CB v Commissioner of Police  5 HKLRD 13,  HKCFI 3142
X, a Philippine national who worked as a domestic helper, claimed she was subject to sexual exploitation by her ex-employer (Z), and that she had been a victim of trafficking in persons and forced or compulsory labour. X reported the matter to the police. After X was screened, it was ultimately decided that she was neither a victim of trafficking in persons or forced labour (the Decisions). Z was subsequently convicted of indecent assault against X. X applied for leave to apply for judicial review to challenge the Decisions. A rolled-up hearing was set down. Upon sight of the Government’s evidence, X applied for extensive amendment of her Form 86 and for discovery against the Government of: (i) the Commissioner of Police and/or the Security Bureau’s policy/protocol for assessment of forced labour under art.4 of the Hong Kong Bill of Rights (BOR 4) and reasons for the decision made thereunder in relation to X (category 1); (ii) written statements and/or video recorded interview by Z (category 2); (iii) all unused materials in the police/prosecution’s possession in Z’s trial (category 3). Upon X’s request, the hearing of the rolled-up hearing was adjourned and converted into a direction hearing to consider X’s applications for amendment and discovery. The Government did not oppose the application for amendment which was granted accordingly. In light of the amendments, X submitted that despite the order for a rolled-up hearing, leave to apply for judicial review should now be granted. The Government considered that wrong in principle. X then applied for leave to apply for judicial review in the form of the draft amended Form 86 (the 27/9 Summons). X submitted that the granting of leave would trigger the full duty of candour on the part of the Government, so that there would be no risk of the application being dismissed on a rolled-up hearing with inadequate disclosure.

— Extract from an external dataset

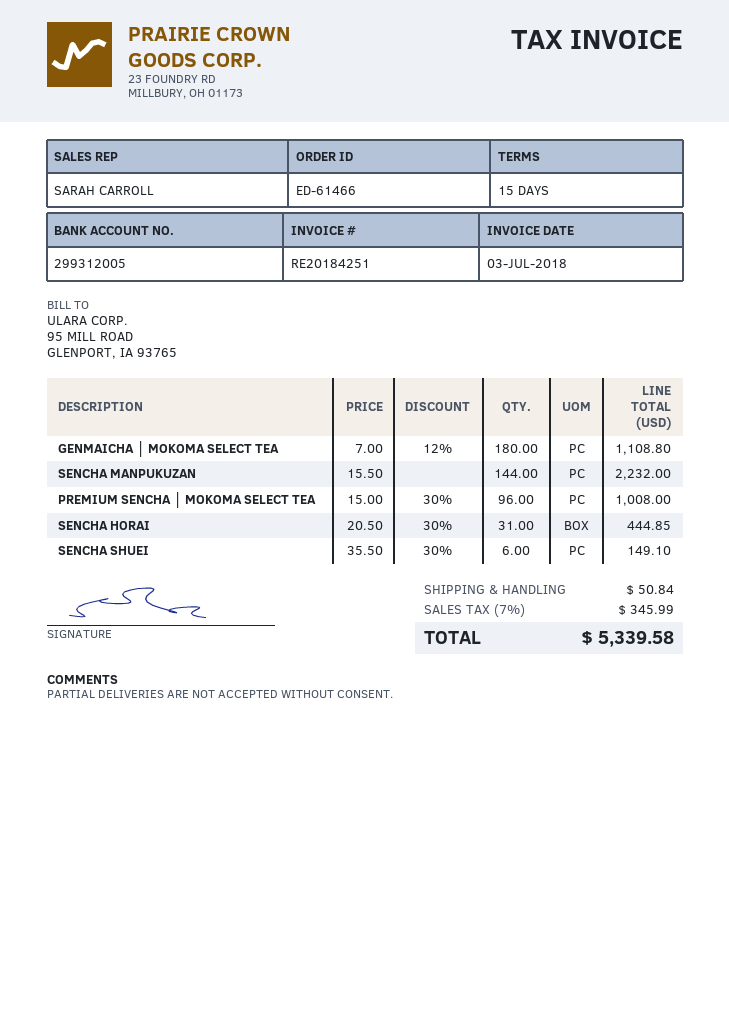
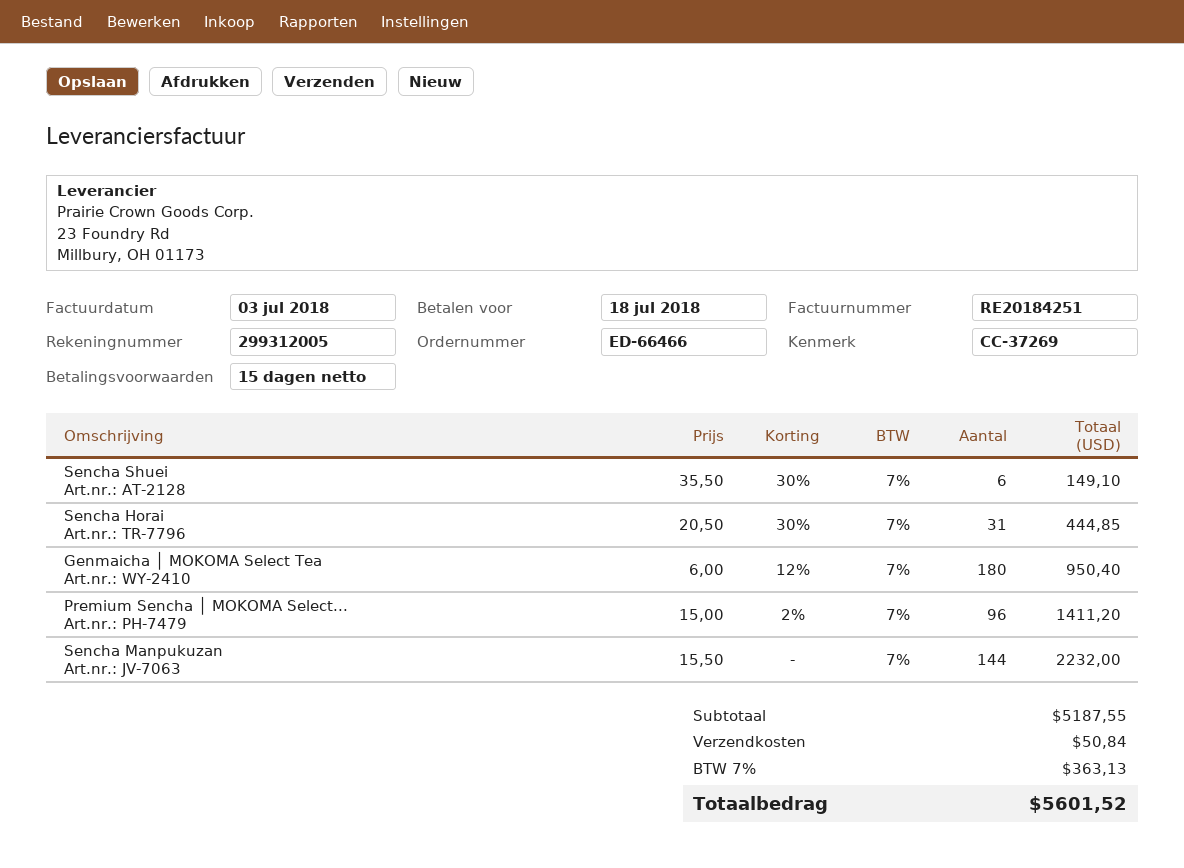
order number: ED-61466 -> ED-66466
GENMAICHA │ MOKOMA SELECT TEA: 180 x 7.00 - 12% = 1108.80 -> 180 x 6.00 - 12% = 950.40
PREMIUM SENCHA │ MOKOMA SELECT TEA: 96 x 15.00 - 30% = 1008.00 -> 96 x 15.00 - 2% = 1411.20
tax: 7% = 345.99 -> 7% = 363.13
total: 5339.58 -> 5601.52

Held, adjourning the 27/9 Summons to be heard during the resumed rolled-up hearing and ordering discovery in relation to categories 2 and 3, that:
- (1) It was not fair to the Government to revisit at this stage the order for a rolled-up hearing. (See para.19.)
- (2) This was not the appropriate occasion to determine whether the Government’s duty of candour arose in the context of a rolled-up hearing as the issue was not engaged. (See para.22.)

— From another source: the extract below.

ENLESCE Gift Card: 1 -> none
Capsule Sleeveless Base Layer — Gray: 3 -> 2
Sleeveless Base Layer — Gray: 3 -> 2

- (3) The confirmation on the Commissioner’s behalf that there were no further relevant documents in existence in relation to category 1 was conclusive at this stage (Jade’s Realm Ltd v Director of Lands (HCA 1509/2012,  HKEC 978) applied). (See paras.25 – 26, 28.)
- (4) The fact that category 2 materials might not have been considered by the screening officers or that the category 3 materials were not relied on in Z’s trial did not necessarily make them irrelevant to the present proceedings. They were relevant as to whether the Government had fulfilled its duties under BOR 4. (See paras.31, 33.)
[The above is excerpted from the headnote to the report in HKLRD.]